TASK GOAL >> Starting at the first entry below, repeat all the data word for word and drop the pictures.
____
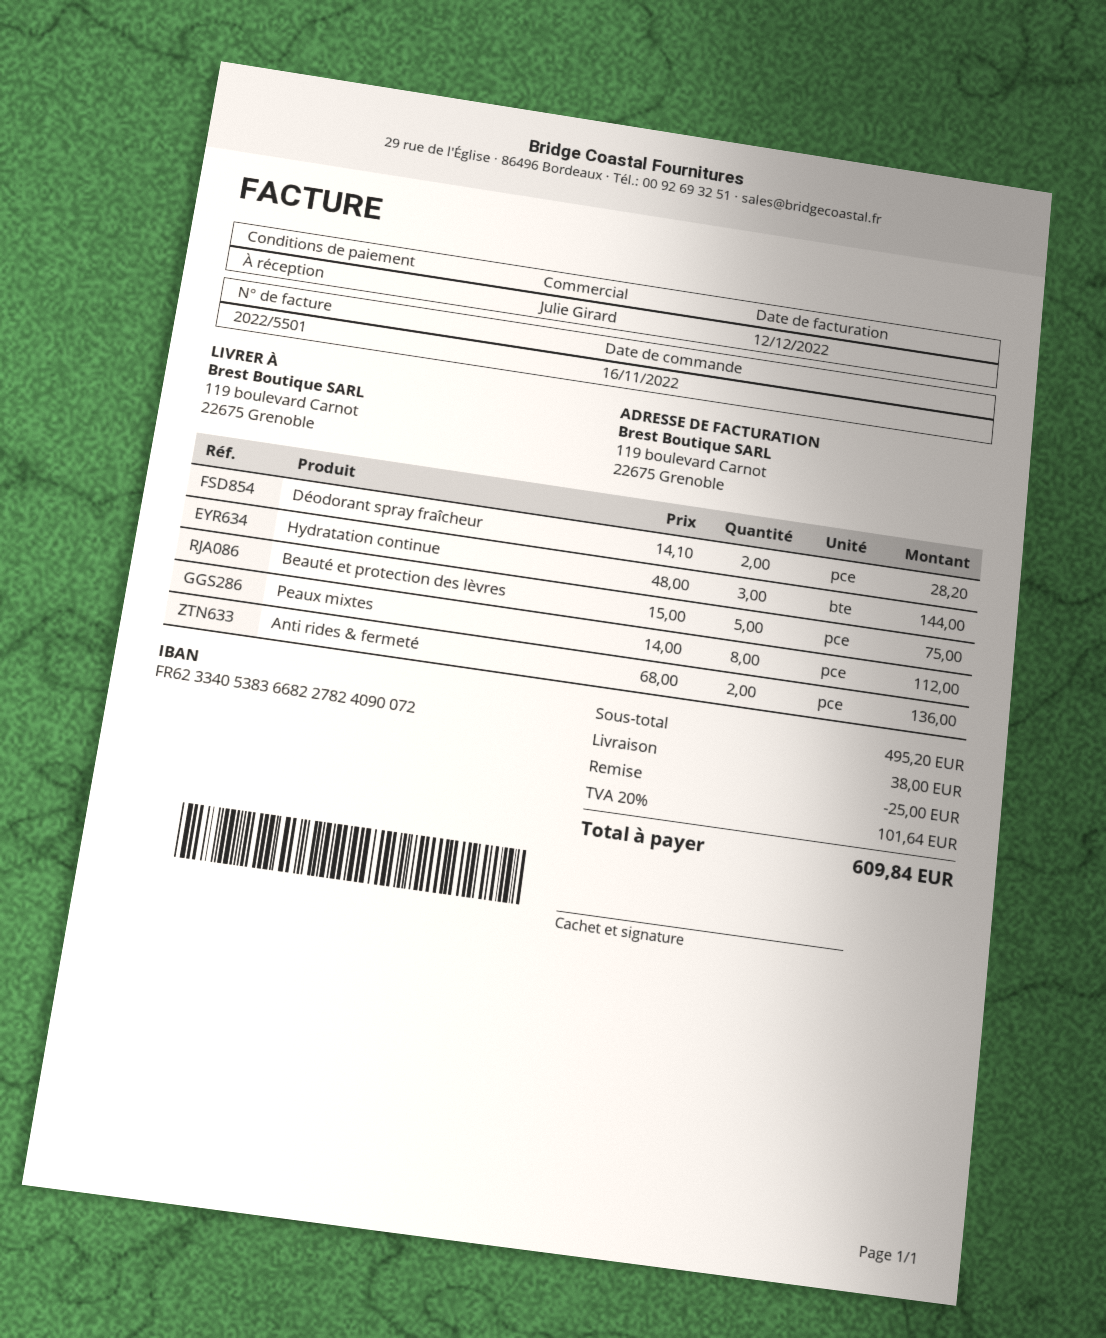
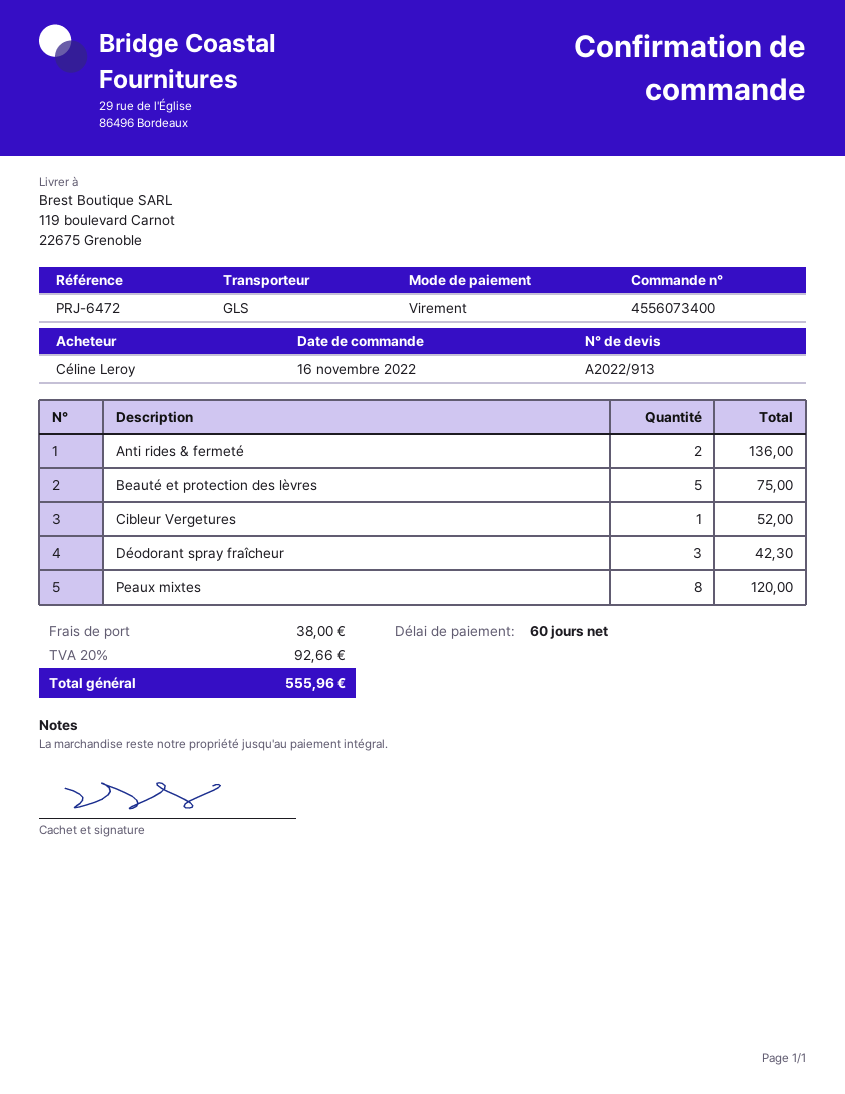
payment terms: on receipt -> 60 days
Déodorant spray fraîcheur: 2 for 28.20 -> 3 for 42.30
Hydratation continue: 3 for 144.00 -> none
Peaux mixtes: 8 for 112.00 -> 8 for 120.00
Cibleur Vergetures: none -> 1 for 52.00
discount: 25.00 -> none
tax: 20% = 101.64 -> 20% = 92.66
total: 609.84 -> 555.96

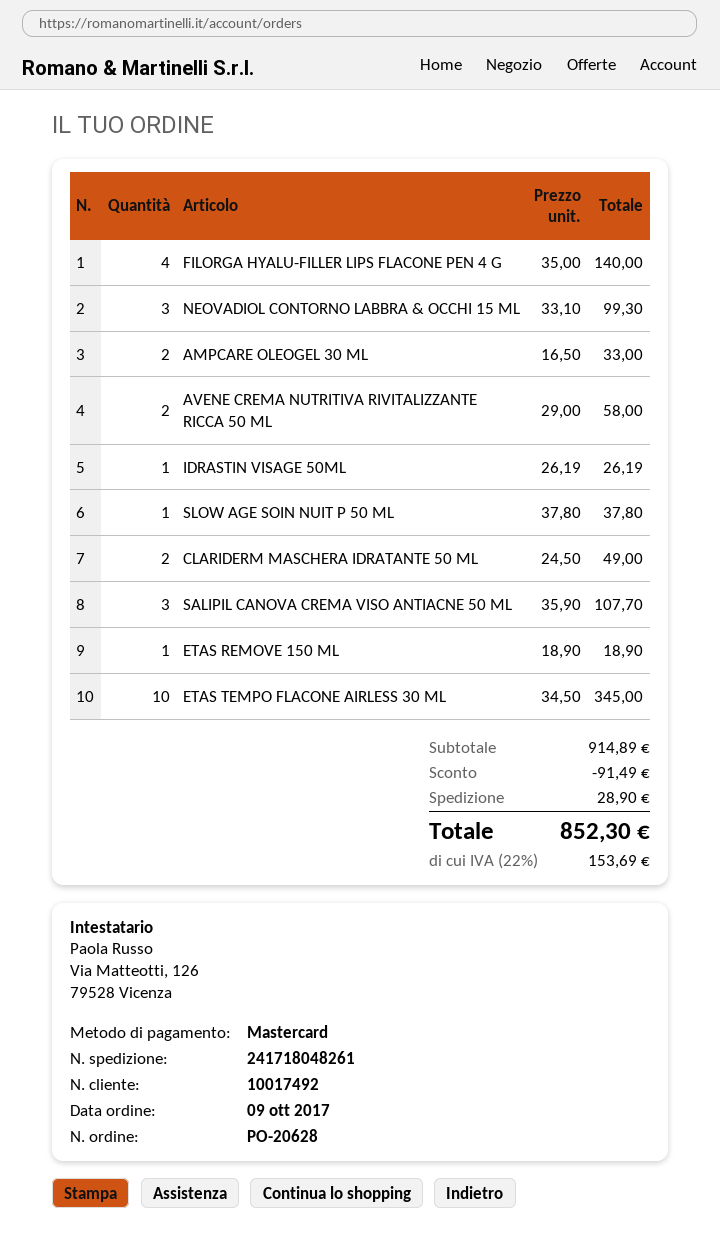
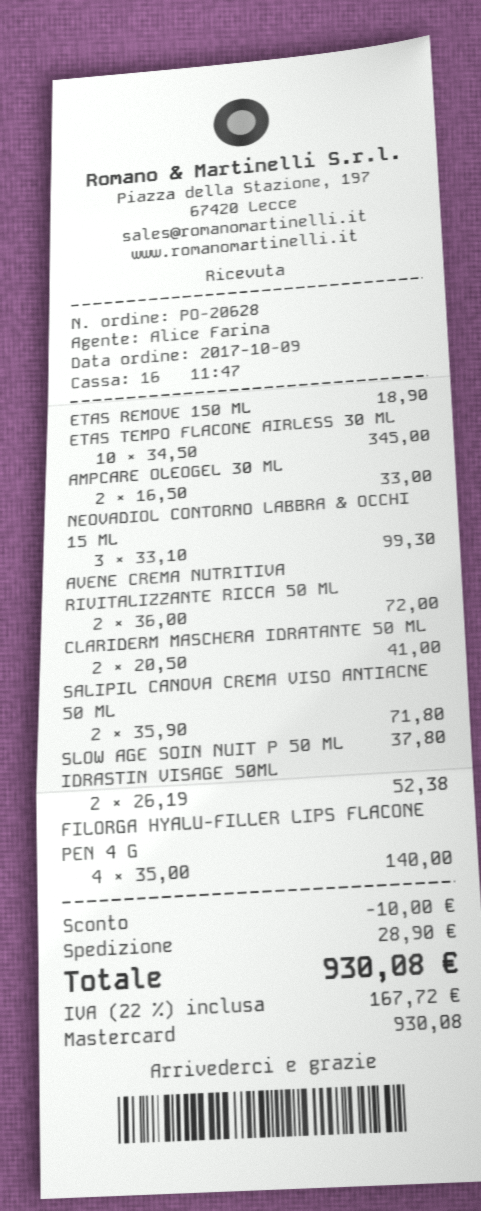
AVENE CREMA NUTRITIVA RIVITALIZZANTE RICCA 50 ML: 2 x 29.00 = 58.00 -> 2 x 36.00 = 72.00
IDRASTIN VISAGE 50ML: 1 x 26.19 = 26.19 -> 2 x 26.19 = 52.38
CLARIDERM MASCHERA IDRATANTE 50 ML: 2 x 24.50 = 49.00 -> 2 x 20.50 = 41.00
SALIPIL CANOVA CREMA VISO ANTIACNE 50 ML: 3 x 35.90 = 107.70 -> 2 x 35.90 = 71.80
discount: 91.49 -> 10.00
tax: 22% = 153.69 -> 22% = 167.72
total: 852.30 -> 930.08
____
ANSWER TO THIS PROBLEM >>
payment terms: on receipt -> 60 days
Déodorant spray fraîcheur: 2 for 28.20 -> 3 for 42.30
Hydratation continue: 3 for 144.00 -> none
Peaux mixtes: 8 for 112.00 -> 8 for 120.00
Cibleur Vergetures: none -> 1 for 52.00
discount: 25.00 -> none
tax: 20% = 101.64 -> 20% = 92.66
total: 609.84 -> 555.96

AVENE CREMA NUTRITIVA RIVITALIZZANTE RICCA 50 ML: 2 x 29.00 = 58.00 -> 2 x 36.00 = 72.00
IDRASTIN VISAGE 50ML: 1 x 26.19 = 26.19 -> 2 x 26.19 = 52.38
CLARIDERM MASCHERA IDRATANTE 50 ML: 2 x 24.50 = 49.00 -> 2 x 20.50 = 41.00
SALIPIL CANOVA CREMA VISO ANTIACNE 50 ML: 3 x 35.90 = 107.70 -> 2 x 35.90 = 71.80
discount: 91.49 -> 10.00
tax: 22% = 153.69 -> 22% = 167.72
total: 852.30 -> 930.08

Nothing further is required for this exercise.